Bernd Schmidt bernds@codesourcery.com
Wed Mar 23 14:44:00 GMT 2011


I'll be posting a series of patches that add an implementation of
shrink-wrapping to gcc. I've used the algorithm in Muchnick's book as a
guideline, but ended up with an implementation that is somewhat more
conservative.

One of my goals was to reuse the existing prologue/epilogue
infrastructure as much as possible so that it is relatively easy to add
shrink-wrapping capability to a new port, rather than having to rewrite
prologue/epilogue generation for each. This implies that we still only
generate one prologue per function, rather than saving individual
registers at exactly the location where it becomes necessary. Still,
this is good enough to detect and optimize many early-exit cases.

There's a new comment at the top of thread_prologue_and_epilogue_insns
which describes the algorithm in some detail.
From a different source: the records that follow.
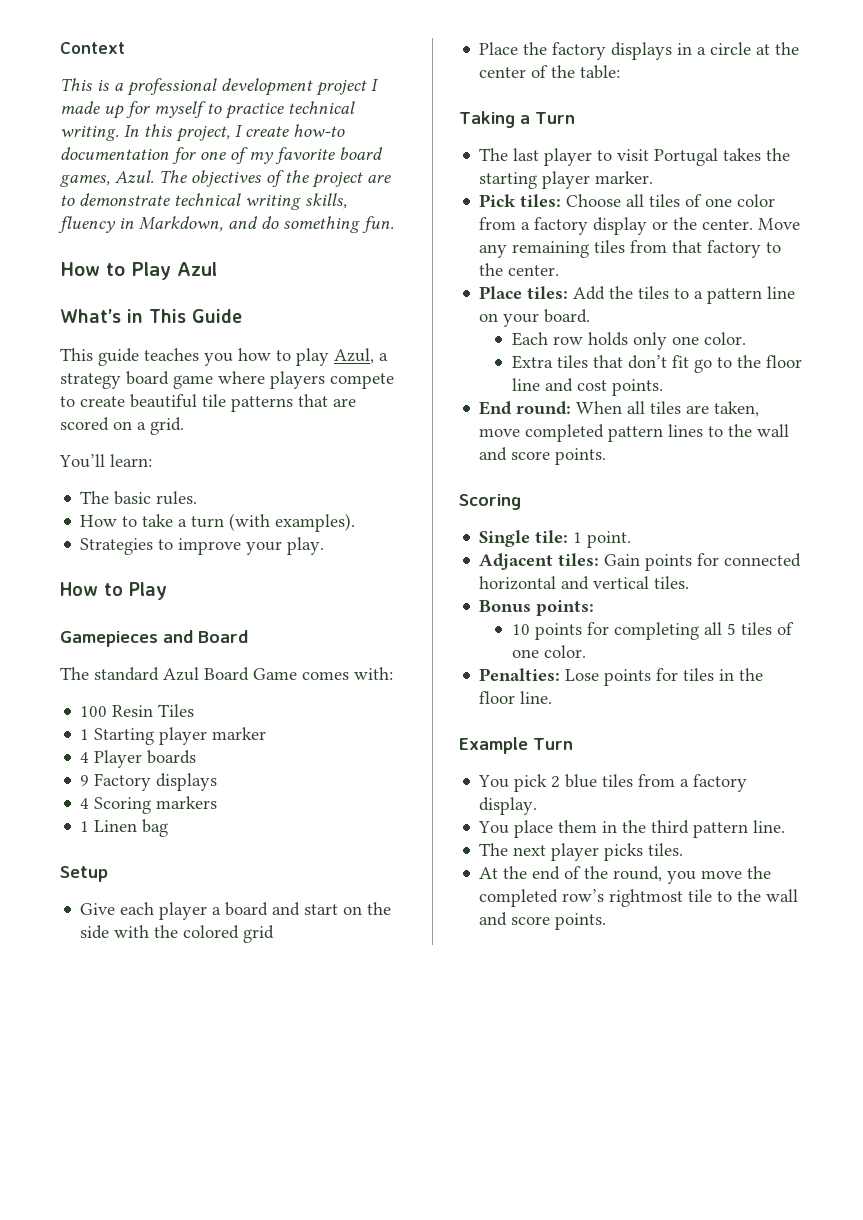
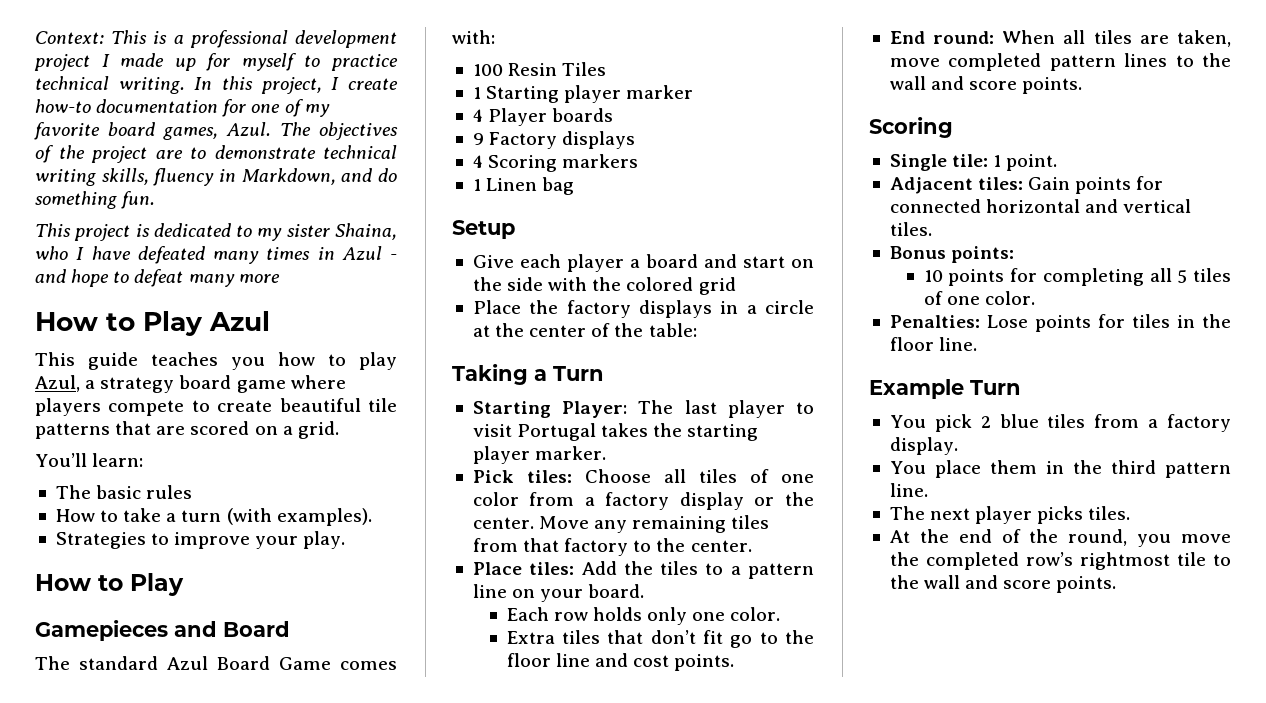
- Context
- This is a professional development project I made up for myself to practice technical writing.
+ Context: This is a professional development project I made up for myself to practice technical writing.
+ This project is dedicated to my sister Shaina, who I have defeated many times in Azul - and hope to defeat many more
- What’s in This Guide
- The basic rules.
+ The basic rules
- The last player to visit Portugal takes the starting player marker.
+ Starting Player: The last player to visit Portugal takes the starting player marker.

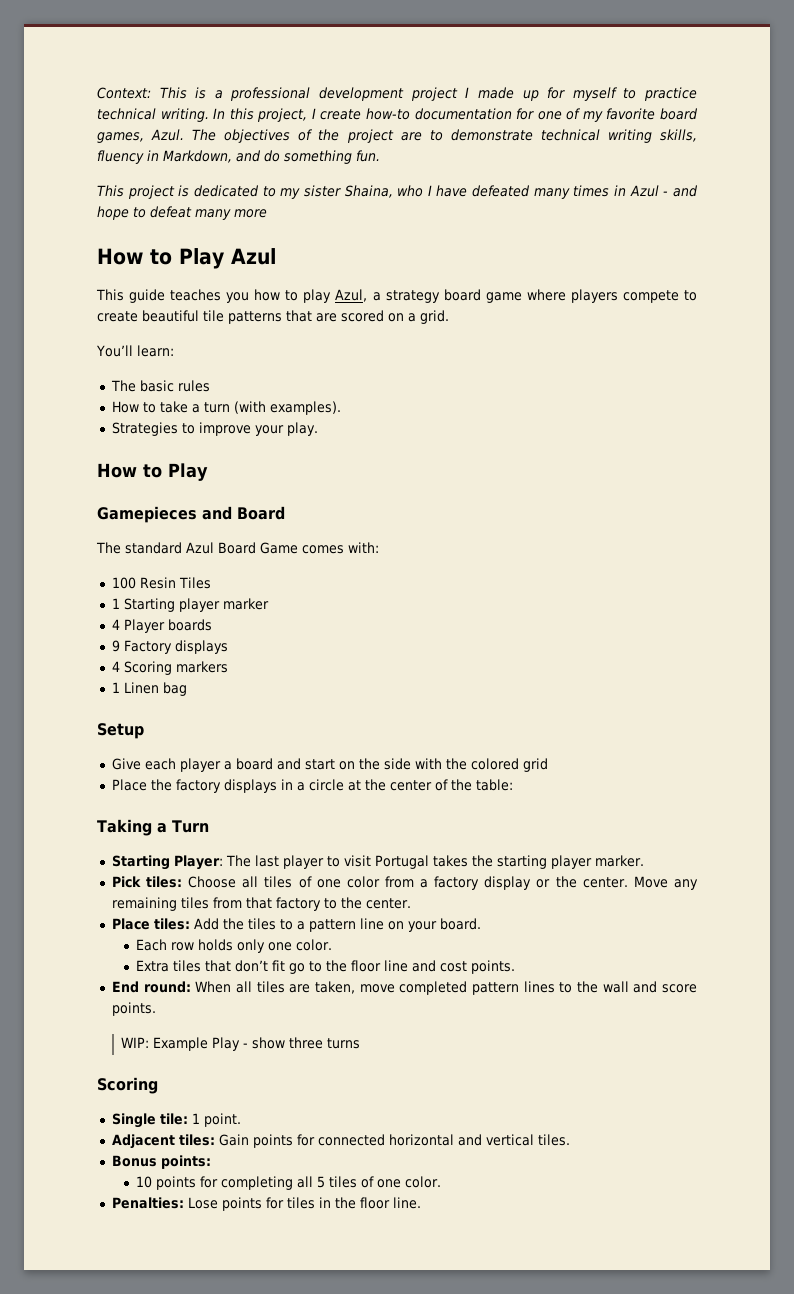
+ WIP: Example Play - show three turns
- Example Turn
- You pick 2 blue tiles from a factory display.
- You place them in the third pattern line.
- The next player picks tiles.
- At the end of the round, you move the completed row’s rightmost tile to the wall and score points.

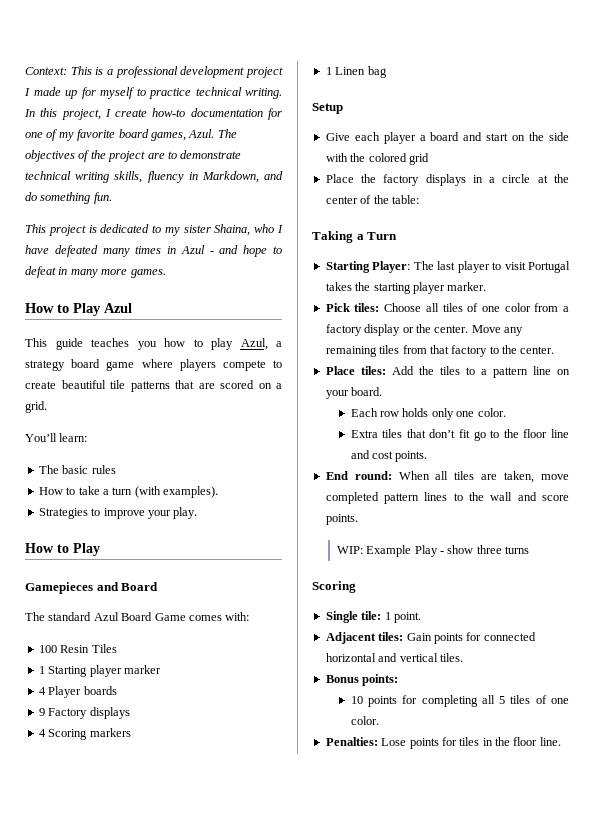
- This project is dedicated to my sister Shaina, who I have defeated many times in Azul - and hope to defeat many more
+ This project is dedicated to my sister Shaina, who I have defeated many times in Azul - and hope to defeat in many more games.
For now, the targets that can make use of this are ARM, MIPS and i386.
This turned out to be a fortunate choice, as these cover a large range
of situations. ARM has conditional return instructions, and requires a
distinction between return (which may pop lots of registers) and
simple_return (which just branches). MIPS has delay slots, so making it
work required fixing up reorg.c for the JUMP_LABEL changes.
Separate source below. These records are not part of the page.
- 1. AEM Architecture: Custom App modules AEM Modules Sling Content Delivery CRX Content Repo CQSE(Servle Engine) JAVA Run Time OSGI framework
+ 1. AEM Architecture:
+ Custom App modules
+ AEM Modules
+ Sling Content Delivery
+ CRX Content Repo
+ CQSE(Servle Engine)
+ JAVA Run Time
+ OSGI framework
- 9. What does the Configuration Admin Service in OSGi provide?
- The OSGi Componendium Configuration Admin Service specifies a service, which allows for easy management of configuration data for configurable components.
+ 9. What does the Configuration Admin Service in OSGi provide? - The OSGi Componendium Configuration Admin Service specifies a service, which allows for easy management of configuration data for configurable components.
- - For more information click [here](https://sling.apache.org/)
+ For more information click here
One of the nastiest problems I ran into is that various RTL-level CFG
functions interpret a branch target of NULL to be the exit block, and
create branches using "return". This needed surgery to distinguish
between return and simple_return exits. JUMP_LABEL is now set and
maintained for return jumps.

A possible future enhancement is to add a targetm.gen_epilogue hook,
rather than using instruction patterns, and use that to pass information
about the set of registers that need to be saved. Epilogues for
tail-calls can be generated in multiple places, and it isn't always
necessary to restore the entire set of registers.

The patch has been in our local tree as well as the Linaro gcc tree for
a while now. That hasn't entirely been without pain, but most of the
issues we had should be ironed out by now. For this submission, I've
rested the patch (in some cases slightly earlier versions) on arm-linux,
mips64-elf and i686-linux (the latter including bootstraps).